Inactivation of Lonp1 in mouse embryonic lung epithelium leads to disrupted lung development and full lethality at birth
The high rate of mortality and need for ECMO in CDH-affected individuals is predominantly due to abnormal lung function. Our hypothesis was that impaired or partial loss of LONP1 function in CDH-affected individuals might contribute directly to abnormal lung development, independent of its role in diaphragm formation. To test this hypothesis, we inactivated Lonp1 in the embryonic lung epithelium in mice. We achieved this by generating Shhcre/+;Lonp1fl/fl (hereafter Lonp1 cKO for conditional knockout) embryos by using existing alleles47 (International Mouse Strain Resource J:204812). In the mutant, the Cre recombinase expressed specifically in the epithelium drove deletion of key exons resulting in Lonp1 inactivation at the onset of lung initiation (Figure 5A). Although the mutants are externally normal in size, they exhibited 100% lethality at birth (Figures 5B and 5C). Upon dissection, the mutant lung was composed of large fluid-filled sacs, missing the normal airways and alveoli present in the control lung, indicating a severe reduction of lung growth (Figure 5D). This lung defect most likely contributed to embryonic lethality at birth in these mutant mice.
Figure 5.
Inactivation of Lonp1 in mice led to disrupted lung development and lethality at birth
(A) Gene structure of mouse Lonp1fl conditional allele before and after cre-mediated recombination of the loxP sites (red triangles). Recombination led to a premature stop codon (arrow) in the second exon.
(B) Number of embryos genotyped at perinatal stage, showing 100% lethality of the mutant embryos.
(C) Representative mutant and control embryos at embryonic day (E) 18.5, the day of birth.
(D) Representative mutant and control lungs at E18.5. Scale bars as indicated.
Discussion
In the current study of 827 CDH trios, we confirmed there is an overall enrichment of damaging de novo variants, particularly in constrained genes. We identified LONP1 and ALYREF as candidate risk genes on the basis of enrichment of de novo variants. By case-control association, we also confirmed LONP1 as a genome-wide significant candidate gene contributing to CDH risk through both de novo and inherited damaging variants. We demonstrated segregation of a LONP1 variant with diaphragm defect in five families. We found that CDH individuals with heterozygous ultra-rare damaging variants in LONP1 have clinical phenotypes frequently including CHD or skeletal anomalies, frequently requiring ECMO, and having a higher mortality than the rest of our CDH cohort. In addition, we confirmed MYRF and ZFPM2 as genes associated with CDH.9,14,55,56 In a mouse model with knockout of Lonp1 only in the embryonic lung epithelium with an intact diaphragm, we demonstrated reduced pulmonary growth and branching, resulting in perinatal lethality that suggests that the higher mortality rate and need for ECMO in human is due to a primary effect of LONP1 on pulmonary development in addition to diaphragm development.

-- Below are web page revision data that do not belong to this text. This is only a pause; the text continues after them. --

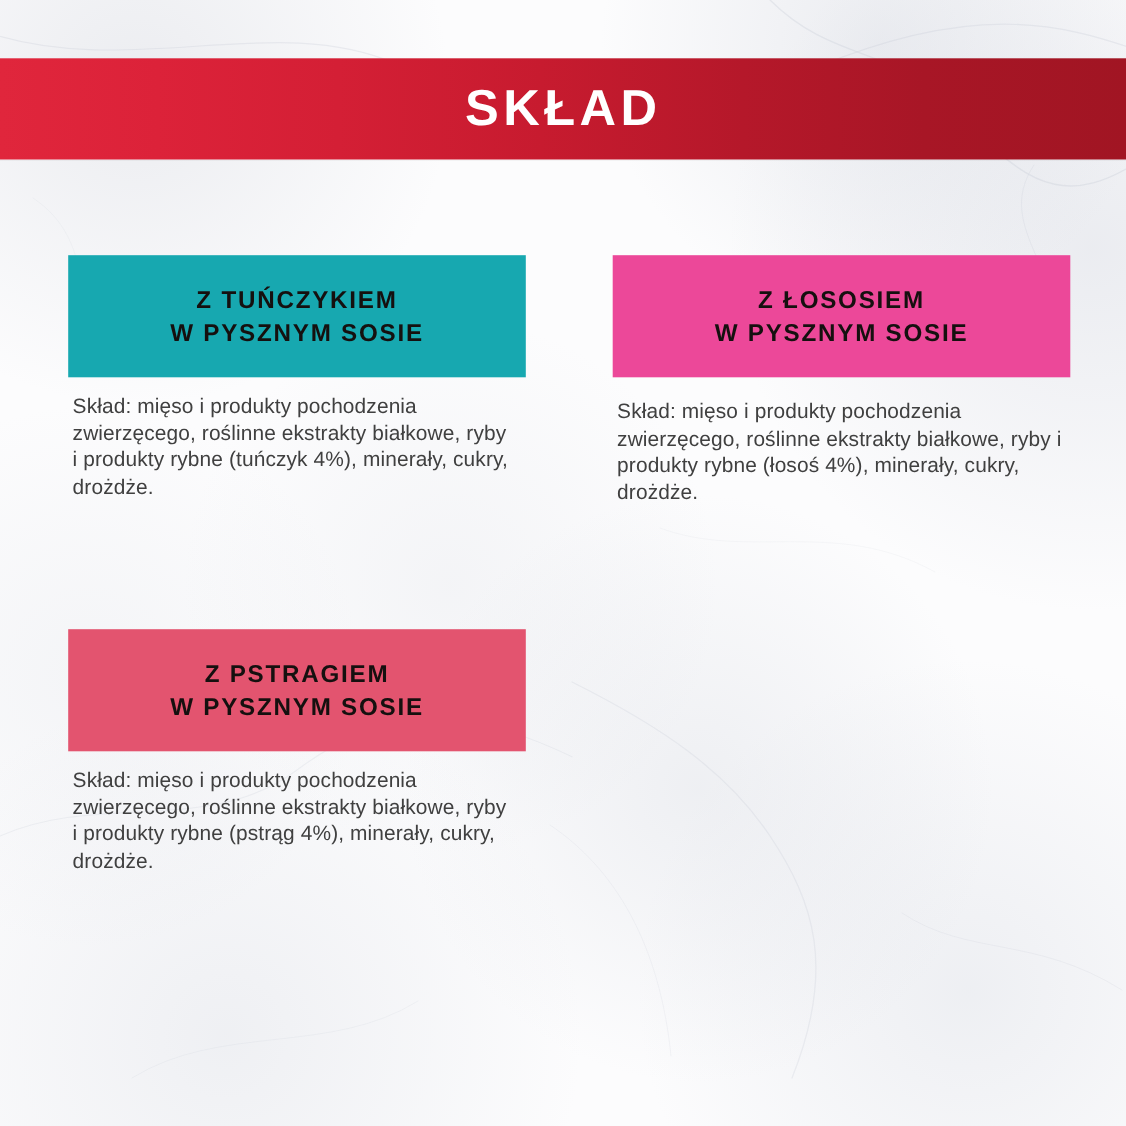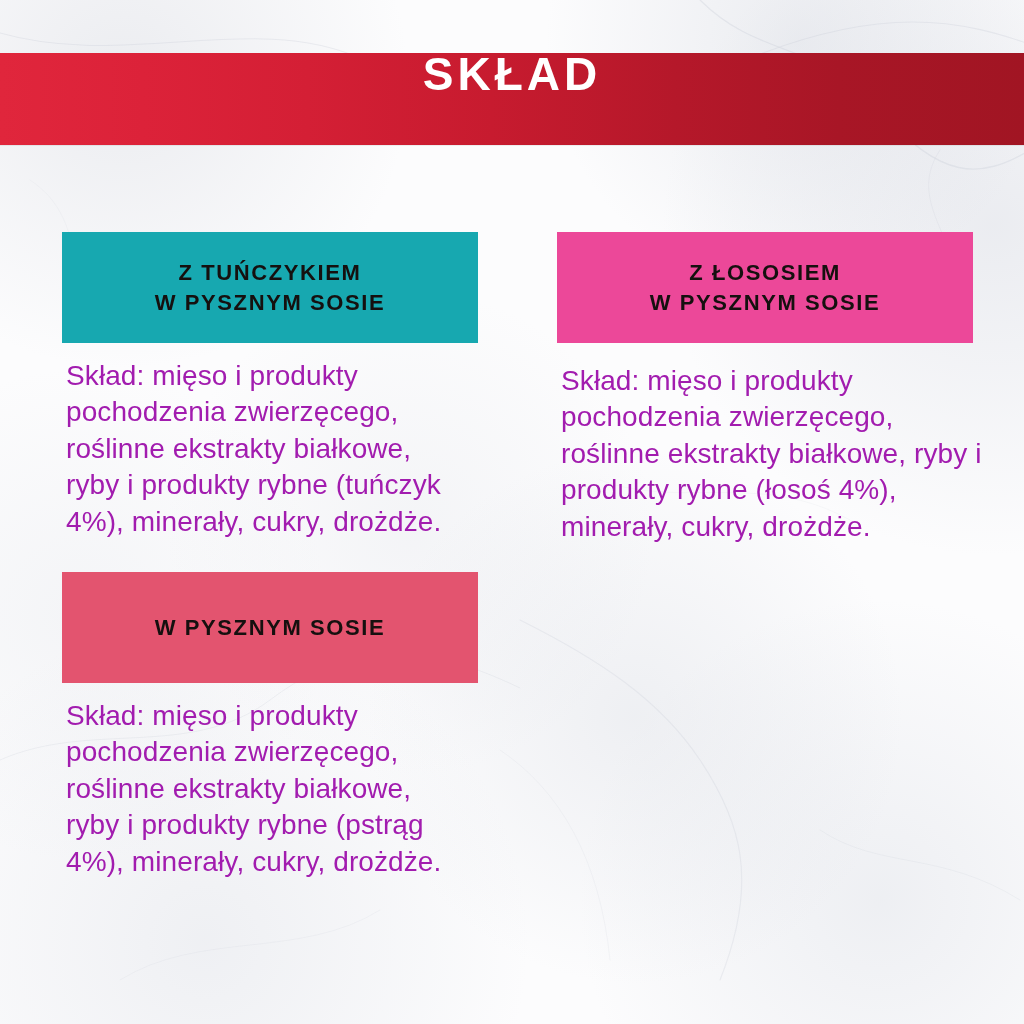"SKŁAD" .banner { align-items: none -> center }
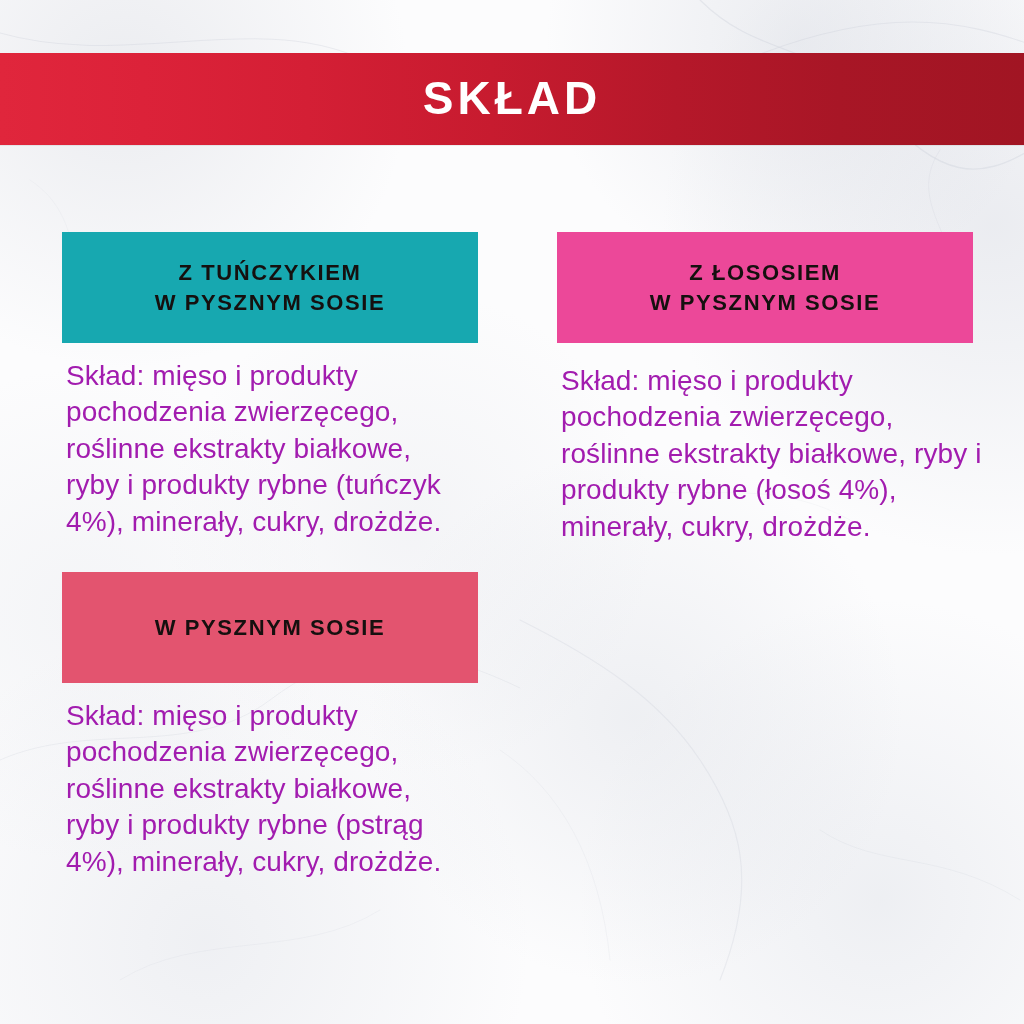"Skład: mięso i produkty pochodzenia" .card-desc { color: #a21caf -> #404040; font-size: 28px -> 19px }
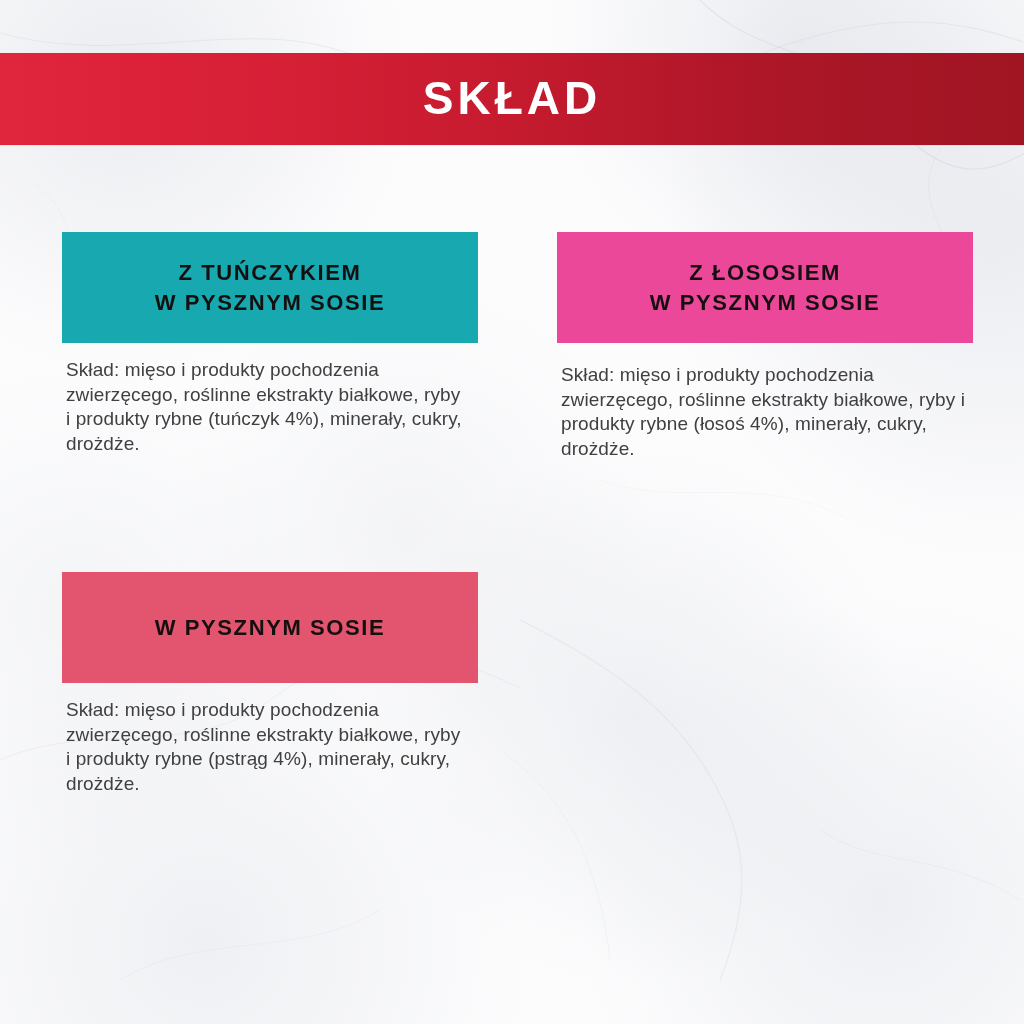"Z PSTRAGIEM" span.card-label-line { html: none -> <span>Z PSTRAGIEM</span> }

The burden of damaging de novo variants in CDH is consistent with previous studies,9,14,15 and damaging de novo variants are more frequent in complex CDH compared to isolated CDH-affected individuals. Similar patterns have been observed in complex CHD with other congenital anomalies or neurodevelopmental disorders compared with isolated CHD50 and autism with/without intellectual disability.57 Deleterious de novo variants are more frequent in many severe early-onset diseases with reduced reproductive fitness compared to the general population.58 The higher frequency of de novo LGD variants in CDH-affected females relative to males supports the “female protective model” similar to autism,52,59,60 which means that risk variants have larger effects in males than in females so that females require a higher burden to reach the same diagnostic threshold as males.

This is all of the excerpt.